Various antecedents you may want to have peered at first:

Today's post is about Hyperbolic Geometry, wherein you learn what those "Warning, Evil, Don't Look" columns are about. It's now safe to look; well okay, no it isn't, but too late! AHAHAHAHAHAHAHA.

Hyperbolic geometry is basically Geometry On Drugs and we know that's never going lead anywhere good.

To be fair, Spherical Geometry is arguably also on drugs, but at least it's easier to explain in that, having had lots of experience with basketballs and whatnot, you already know what a sphere is. Having a concrete place for the "points" to live, I can then tell you

  • what "lines" are (great circles, or planes slicing the sphere through the origin / center of the sphere),
  • how to measure "distance" along a "line" segment (measure angle between endpoints from the center of the sphere),
  • how to measure "angles" between "lines" (the planes will intersect; there's an angle there; done), and
  • what "circles" are (they're um, circles, … or, if you like, planes that don't necessarily go through the origin, or cones coming out of the origin; whatever works for you),

and then you're basically good to go, ready to do all of the geometry/trigonometry you could ever want, once you've heeded my warnings that Certain Things Will Be Different (no such thing as "parallel", triangles add up to 180 plus area instead of just 180, do not feed them after midnight, etc…).

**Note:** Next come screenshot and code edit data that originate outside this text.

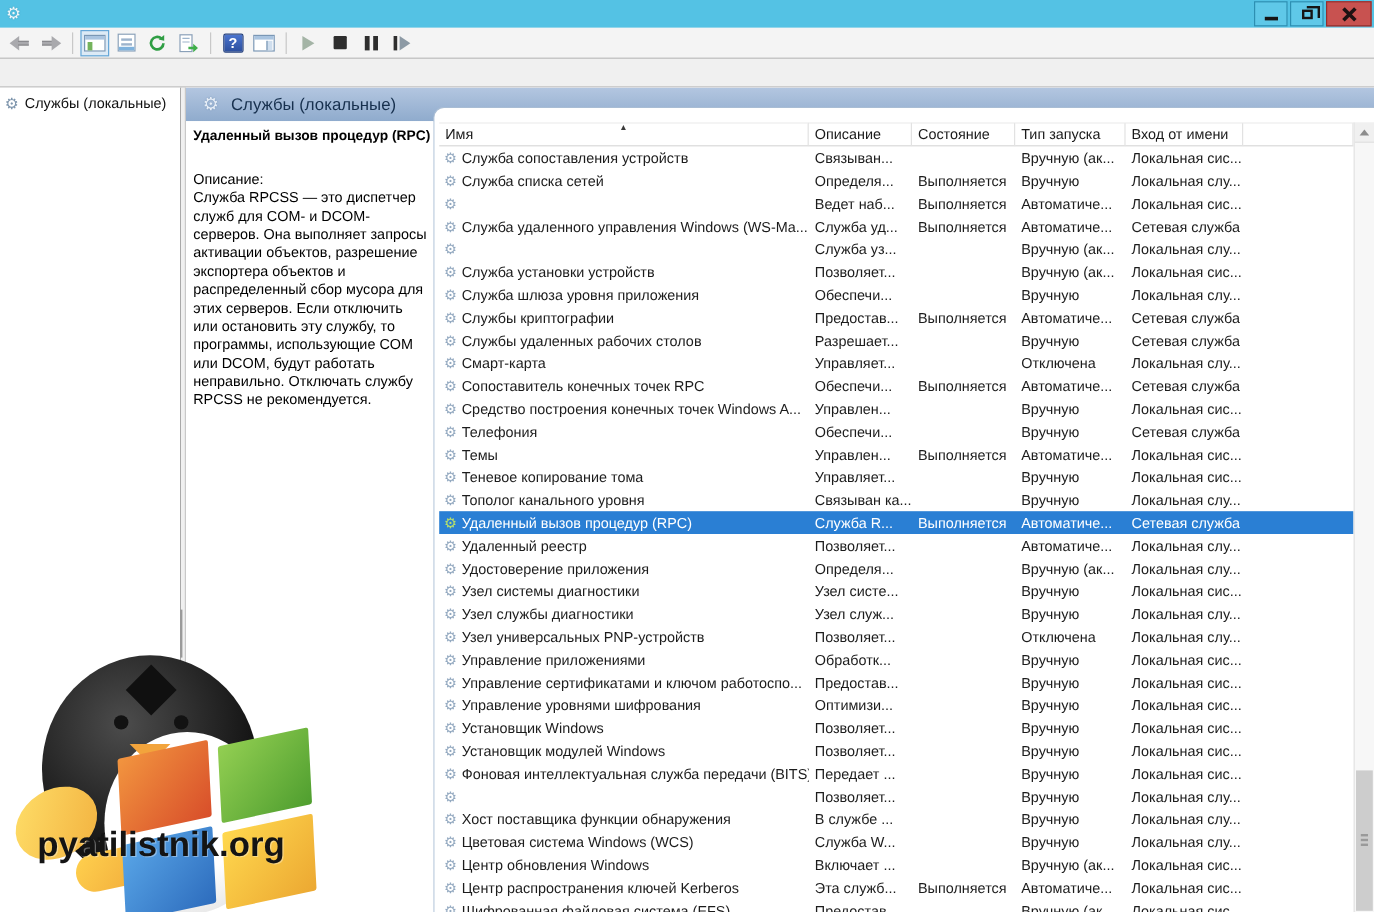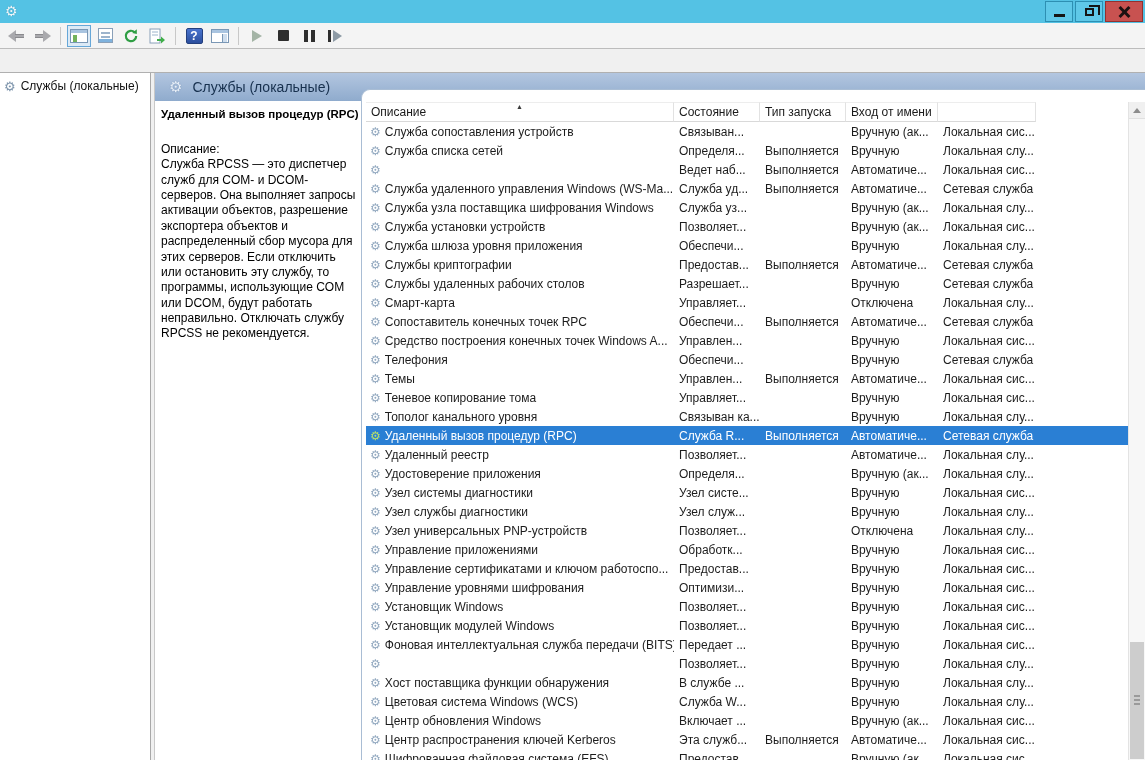--- a/index.html
+++ b/index.html
@@ -225,20 +225,21 @@
       <div class="desc-panel">
         <div class="svc-title">Удаленный вызов процедур (RPC)</div>
         <div class="svc-desc">
           <span>Описание:</span><br>
           <span>Служба RPCSS — это диспетчер служб для COM- и DCOM-серверов. Она выполняет запросы активации объектов, разрешение экспортера объектов и распределенный сбор мусора для этих серверов. Если отключить или остановить эту службу, то программы, использующие COM или DCOM, будут работать неправильно. Отключать службу RPCSS не рекомендуется.</span>
         </div>
       </div>
 
       <div class="list-panel">
         <div class="lheader">
+          <div class="hcell">Имя</div>
           <div class="hcell">Описание</div>
           <div class="hcell">Состояние</div>
           <div class="hcell">Тип запуска</div>
           <div class="hcell">Вход от имени</div>
           <div class="hcell"></div>
           <span class="sort-arrow">▲</span>
         </div>
         <div class="rows-host">
             <div class="lrow">
               <div class="c name">
@@ -279,21 +280,20 @@
               </div>
               <div class="c desc">Служба уд...</div>
               <div class="c status">Выполняется</div>
               <div class="c startup">Автоматиче...</div>
               <div class="c logon">Сетевая служба</div>
               <div class="c fill"></div>
             </div>
             <div class="lrow">
               <div class="c name">
                 <span class="gear">⚙</span>
-                <span class="ntext">Служба узла поставщика шифрования Windows</span>
               </div>
               <div class="c desc">Служба уз...</div>
               <div class="c status"></div>
               <div class="c startup">Вручную (ак...</div>
               <div class="c logon">Локальная слу...</div>
               <div class="c fill"></div>
             </div>
             <div class="lrow">
               <div class="c name">
                 <span class="gear">⚙</span>
@@ -616,14 +616,33 @@
         <div class="vscroll">
           <div class="vs-up">
               <i></i>
             </div>
           <div class="vs-thumb"></div>
         </div>
       </div>
     </div>
   </div>
 
+  <div class="watermark">
+    <div class="wm-string"></div>
+    <div class="pg-body">
+      <div class="pg-face"></div>
+    </div>
+    <div class="pg-peak"></div>
+    <div class="pg-eye l"></div>
+    <div class="pg-eye r"></div>
+    <div class="pg-beak"></div>
+    <div class="pg-wing"></div>
+    <div class="pg-foot"></div>
+    <div class="ms-flag">
+      <div class="ms-pane ms-tl"></div>
+      <div class="ms-pane ms-tr"></div>
+      <div class="ms-pane ms-bl"></div>
+      <div class="ms-pane ms-br"></div>
+    </div>
+    <div class="wm-text">pyatilistnik.org</div>
+  </div>
 
 </div>
 
 </body></html>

Unfortunately, the place where we're Doing Geometry today is this inside-out Hyperboloid Sheet Thing with a fucked up metric, … and if you've actually seen one of those in real life, I will be very surprised, especially since it's not something that can exist in ordinary 3D space. Oddly enough, it will end up relating to something you do have day-to-day experience with, namely (cue reverb and James Earl Jones voice)… Your Future,… but I'm not sure how much help that's going be in visualizing it.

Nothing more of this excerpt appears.